West African cocoa growers have been accused of abusive child labor practices, including indentured servitude and trafficking minors. About 200,000 children are sold across West African borders each year, according to the U.N. Children’s Fund, and many end up on the region’s cocoa and coffee plantations.

The delegates are meeting this week in Ghana to promote responsible farming in the region. The conference is being hosted by the U.S. Agency for International Development, the U.S. Department of Labor and the International Labor Organization.

“Underlying the problem is a need for greater training for farmers and greater awareness of acceptable and unacceptable labor practices,” said Bill Guyton, executive director of the World Cocoa Foundation, an association of cocoa growers and chocolate manufacturers.
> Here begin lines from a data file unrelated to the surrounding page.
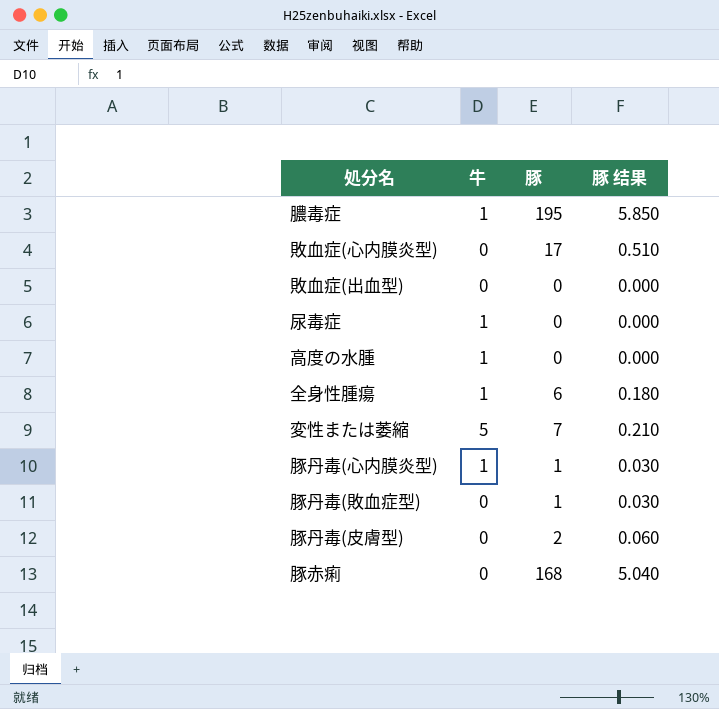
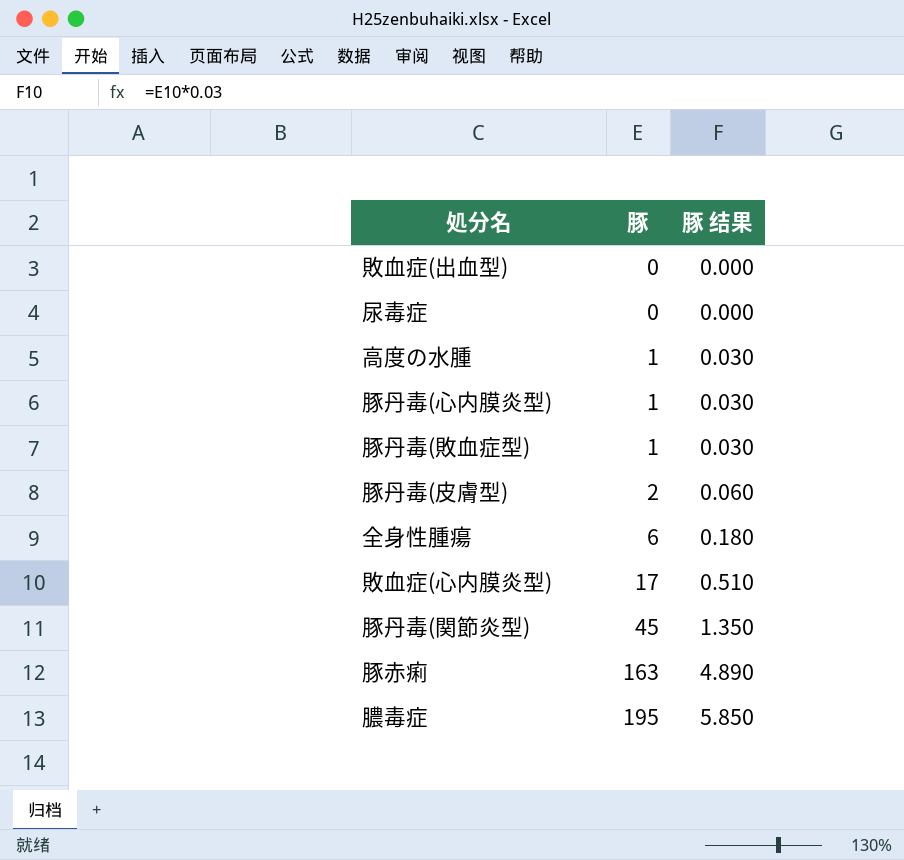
row order: none -> 豚 ascending
column 牛 | position: 2 -> none
row 変性または萎縮: 5 | 7 | 0.210 -> none
高度の水腫 | 豚: 0 -> 1
高度の水腫 | 豚 结果: 0.000 -> 0.030
row 豚丹毒(関節炎型): none -> 45 | 1.350
豚赤痢 | 豚: 168 -> 163
豚赤痢 | 豚 结果: 5.040 -> 4.890

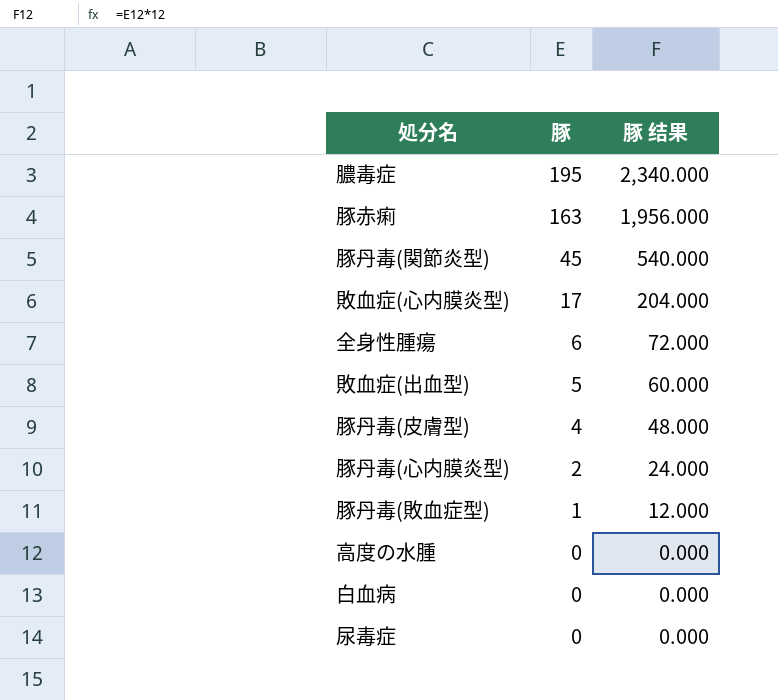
row order: 豚 ascending -> 豚 descending
column 豚 结果 | formula: [豚] * 0.03 -> [豚] * 12
敗血症(出血型) | 豚: 0 -> 5
豚丹毒(皮膚型) | 豚: 2 -> 4
豚丹毒(心内膜炎型) | 豚: 1 -> 2
高度の水腫 | 豚: 1 -> 0
row 白血病: none -> 0 | 0.000

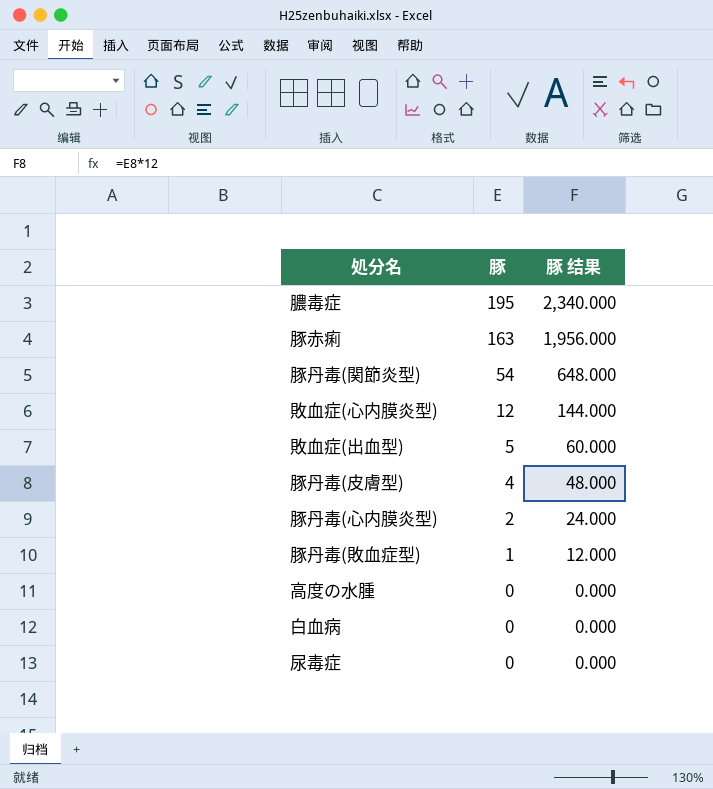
row 全身性腫瘍: 6 | 72.000 -> none
豚丹毒(関節炎型) | 豚: 45 -> 54
豚丹毒(関節炎型) | 豚 结果: 540.000 -> 648.000
敗血症(心内膜炎型) | 豚: 17 -> 12
敗血症(心内膜炎型) | 豚 结果: 204.000 -> 144.000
“We want to make sure that cocoa is grown in a sustainable way, with good labor, economic and environmental practices.”

Children who have escaped from Ivory Coast plantations, which grow 40 percent of the world’s cocoa, have said they were savagely beaten and got little food or pay.

The delegates want to find ways to educate farmers in West Africa’s major cocoa-producing nations and help them find alternatives to child labor.

They will also promote environmentally safe farming to boost profits and reduce the need for cheap child labor, organizers said. The focus is on Ivory Coast, Cameroon, Nigeria and Ghana.

Delegates at the four-day conference planned to approve a multimillion-dollar fund to pay for some of the programs, conference spokesman Bill Pendergast said. He said groups attending the conference would donate money to the fund.

About two-thirds of the cocoa used in the chocolate industry is grown in West Africa, according to a recent report commissioned by the conference hosts.

The report documented 5,120 full-time child workers on cocoa plantations in Ivory Coast. According to the report, 29 percent said they weren’t able to quit, though anecdotal evidence suggested child trafficking in the country has waned.

Crushing poverty often means children must work instead of going to school, even when they stay with their families, said Mario Boivin of the Canadian development group SOCODEVI, which works with 22,000 cocoa farmers in Ivory Coast.

“It’s not that the parents don’t want to send them (to school), they just can’t afford it,” Boivin said.

Delegates worry an uprising in Ivory Coast that began in September will slow the new education program.

Ivory Coast’s government has imposed a curfew and set up roadblocks across the country’s cocoa-producing south since rebels took much of the north in mid-September.